Hello again. I hope you guys are not getting fed up of me asking all these questions but I have yet another one. I got my aquarium lights finally about a week ago. Here it is http://www.petco.com/product/111939...d.aspx?Ntt=aquasun ho 30"&OneResultRedirect=1
I got the 30" and these are the 2 bulbs I bought: http://www.petco.com/product/111935...ht-Fluorescent-Bulb.aspx?CoreCat=OnSiteSearch
And http://www.petco.com/product/111938...20-Fluorescent-Bulb.aspx?CoreCat=OnSiteSearch
Each bulb is 24 watts and the hood does have reflectors. I have a 29 gallon tank that is 18 inches high. From the sticky I read on this forum, I believe this to be classified as medium lighting but the employees at the pet store keep telling me that this is high lighting and that it can even support live coral. I don't believe this to be true. What do you guys think? Better yet, what are the capacities of my lights as far as what can it support? Would it be able to support an anemone? Soft coral? I am not thinking about buying these at the moment but it might be a step up in the far future. Thanks in advance all.


----------



## TheOldSalt (Jan 28, 2005)

Yous is an HO system. High Output. It's fine for shallow tanks, but yours isn't shallow. You need VHO. However, any corals that need low or medium lighting can probably do okay as long as they aren't too near the bottom of the tank.


----------



## TheOldSalt (Jan 28, 2005)

Actually, low-light corals can possibly still make it near the bottom, but the harder stuff won't. Keep those on rockwork in the upper 3rd of the tank. Anemones? Very doubtful. Very. Most of them are more delicate and demanding than corals.


----------



## TheOldSalt (Jan 28, 2005)

There are numerous handy-dandy charts online comparing the needs of the corals we keep in regard to light, water movement, aggressiveness, feeding, hardiness, etc... If you stick with the easy, less demanding ones to start, you'll be more successful.


----------



## TheOldSalt (Jan 28, 2005)

Don't even try to keep the high-light needing corals under HO lights no matter how shallow.


----------



## Ice (Sep 25, 2006)

This I agree. 

Look into LED lighting. Here are a few examples.

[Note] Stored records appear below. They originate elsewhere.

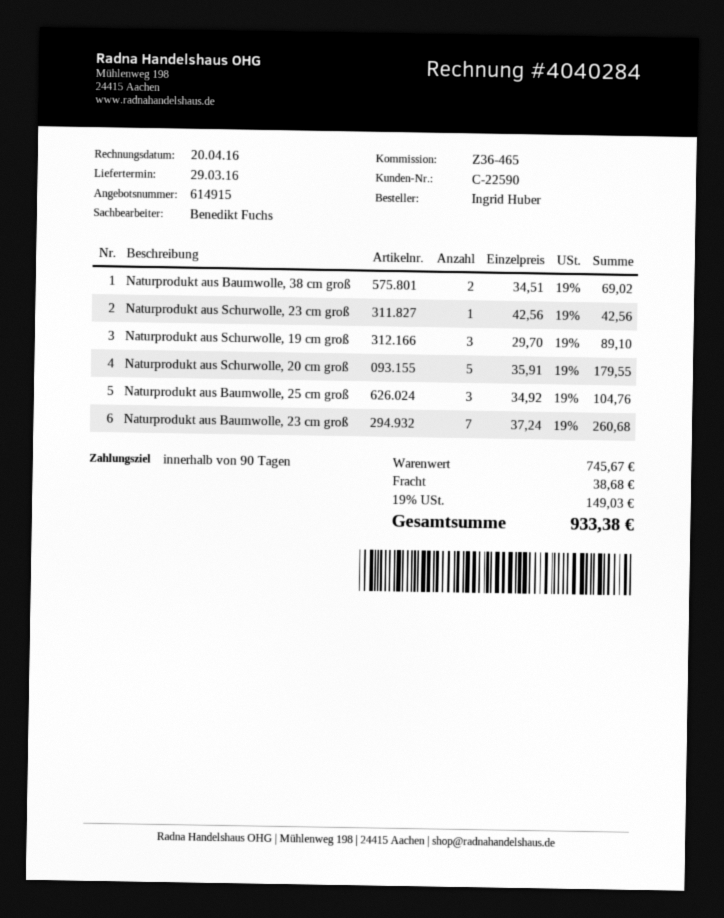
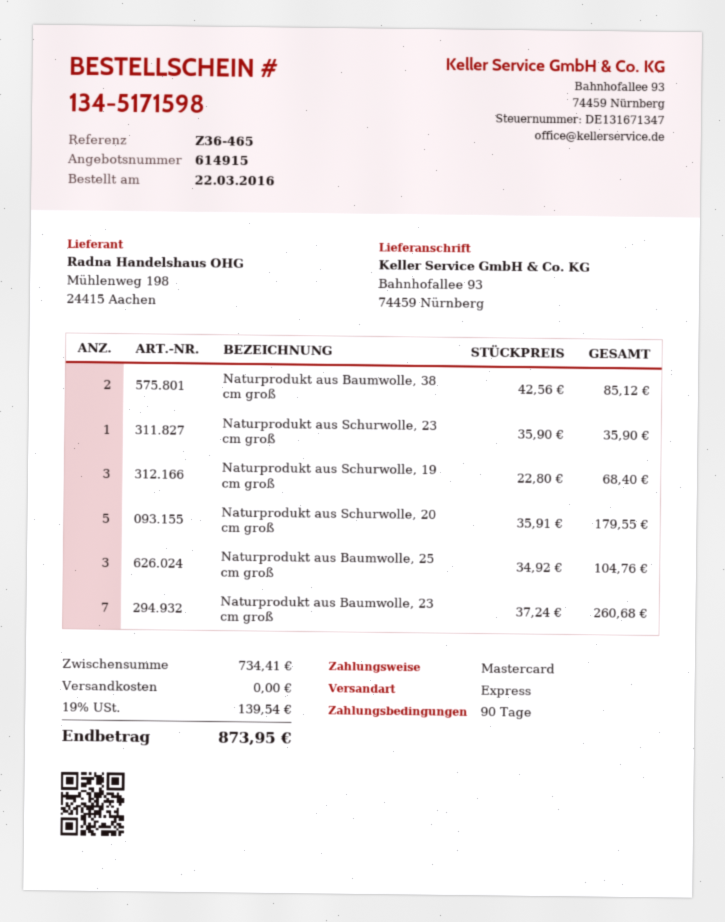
Naturprodukt aus Baumwolle, 38 cm groß: 2 x 34.51 = 69.02 -> 2 x 42.56 = 85.12
Naturprodukt aus Schurwolle, 23 cm groß: 1 x 42.56 = 42.56 -> 1 x 35.90 = 35.90
Naturprodukt aus Schurwolle, 19 cm groß: 3 x 29.70 = 89.10 -> 3 x 22.80 = 68.40
subtotal: 745.67 -> 734.41
shipping: 38.68 -> 0.00
tax: 19% = 149.03 -> 19% = 139.54
total: 933.38 -> 873.95

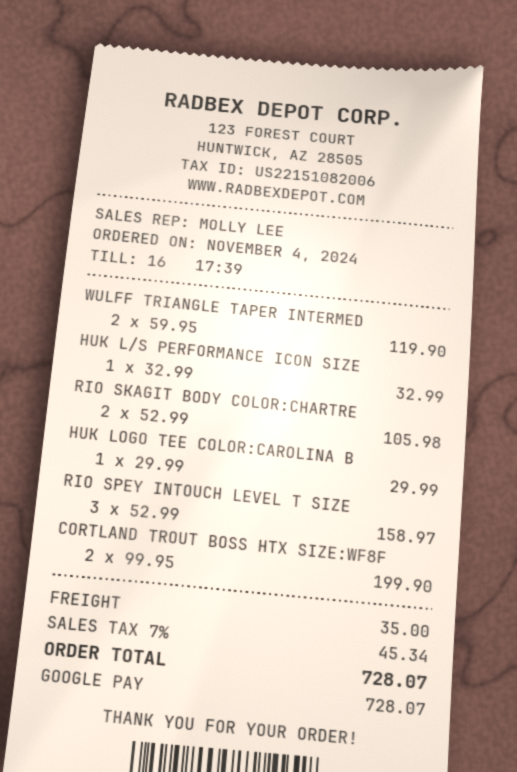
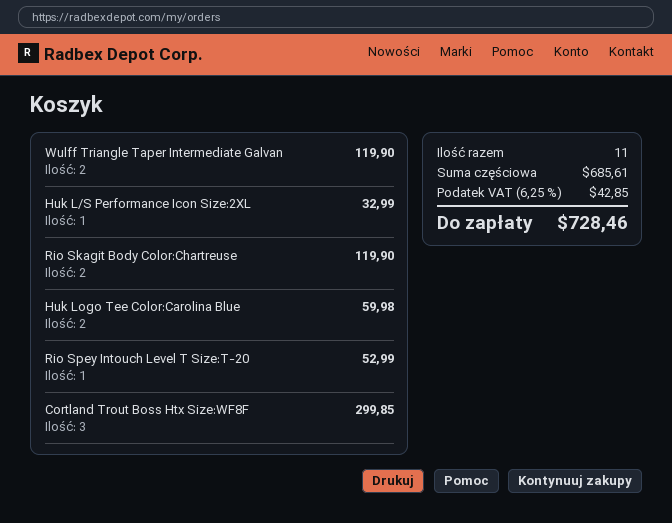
RIO SKAGIT BODY COLOR:CHARTRE: 2 for 105.98 -> 2 for 119.90
HUK LOGO TEE COLOR:CAROLINA B: 1 for 29.99 -> 2 for 59.98
RIO SPEY INTOUCH LEVEL T SIZE: 3 for 158.97 -> 1 for 52.99
CORTLAND TROUT BOSS HTX SIZE:WF8F: 2 for 199.90 -> 3 for 299.85
shipping: 35.00 -> none
tax: 7% = 45.34 -> 6.25% = 42.85
total: 728.07 -> 728.46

Expensive but worth it for beginner corals.

http://www.drsfostersmith.com/fish-...de-fixture/ps/c/3578/3733/10704?count=44&s=ts

Marine Depot has a nice selection of LEDs as well:

http://www.marinedepot.com/led-aquarium-lighting.html

http://www.marinedepot.com/Maxspect-Light_Fixtures_for_Saltwater_Reef_Aquariums-0M-FILTFI-ct.html


----------



## Manny (Oct 8, 2013)

Ice- What about those LED strips that you can stick onto your current lighting systems? Could I supplement my lights with 2 strips of those LED lights? Only asking since I already purchased the t-5 HO that I am using.


----------



## Manny (Oct 8, 2013)

TheOldSalt said:


> Yous is an HO system. High Output. It's fine for shallow tanks, but yours isn't shallow. You need VHO. However, any corals that need low or medium lighting can probably do okay as long as they aren't too near the bottom of the tank.


Can you name a few that would do well in my tank setup?


----------



## Manny (Oct 8, 2013)

How do I determine my PAR rating on my lights?


----------



## TheOldSalt (Jan 28, 2005)

Without a PAR meter, you can't.

As for a list of easy corals, just google "easy beginner corals" and look for the ones that do okay in low light. There's plenty of them. Stay away from the leathers, though, until you have a skimmer running.


----------